Saya berkata : Ini keadaannya menurutku bila masjidnya luas sehingga salah satu dari keduanya tidak mengganggu yang lainnya.”
Dan perlu diketahui bahwa syari’at sholat Tarawih ini hanya dilakukan di bulan Ramadhan berdasarkan keterangan ‘Aisyah radhiyallahu ‘anha dalam hadits riwayat Al-Bukhary dan Muslim bahwa pelaksanaan Tarawih secara berjama’ah ini dilakukan oleh beliau di bulan Ramadhan.
Bertolak dari sini, nampaklah kesalahan sebahagian orang yang sering melakukan pelaksanaan Qiyamul Lail secara berjama’ah di luar Ramadhan.

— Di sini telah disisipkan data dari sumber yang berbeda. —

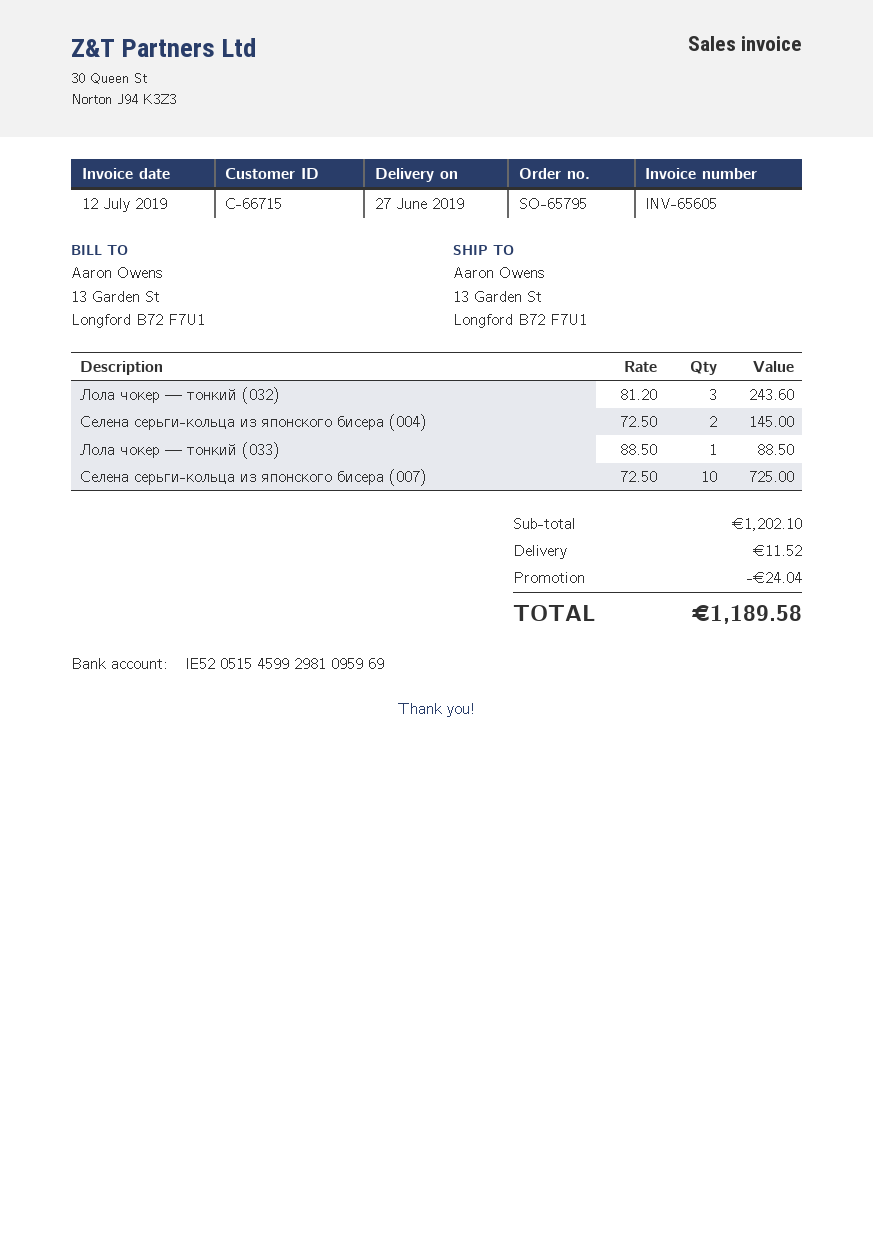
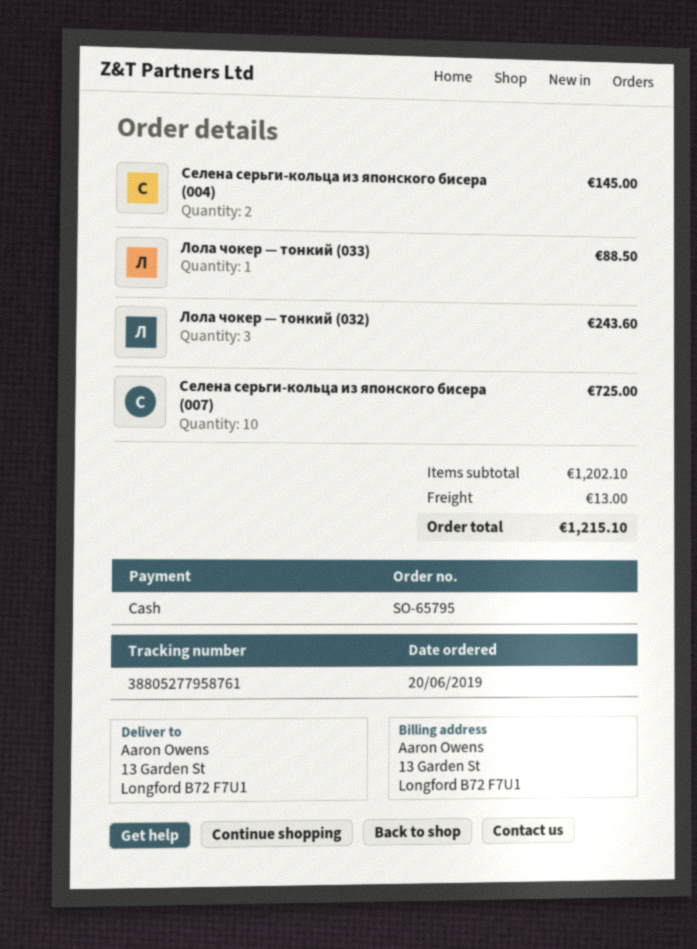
discount: 24.04 -> none
shipping: 11.52 -> 13.00
total: 1189.58 -> 1215.10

Memang Nabi shollallahu ‘alaihi wa ‘ala alihi
wa sallam kadang melakukan Qiyamul Lail secara berjama’ah di rumahnya bersama Ibnu ‘Abbas dan juga pernah bersama Ibnu Mas’ud dan pernah bersama Hudzaifah. Namun beliau tidak melakukan hal tersebut terus menerus dan tidak pula beliau melakukannya di masjid, karena itu siapa yang melakukan Qiyamul Lail secara berjama’ah di luar Ramadhan secara terus menerus atau secara berjama’ah di masjid maka tidak diragukan lagi bahwa hal tersebut tersebut termasuk dari perkara bid’ah yang tercela. Baca keterangan Syaikh Ibnu ‘Utsaimin dalam Asy-Syarh Al-Mumti’ 4/82-83.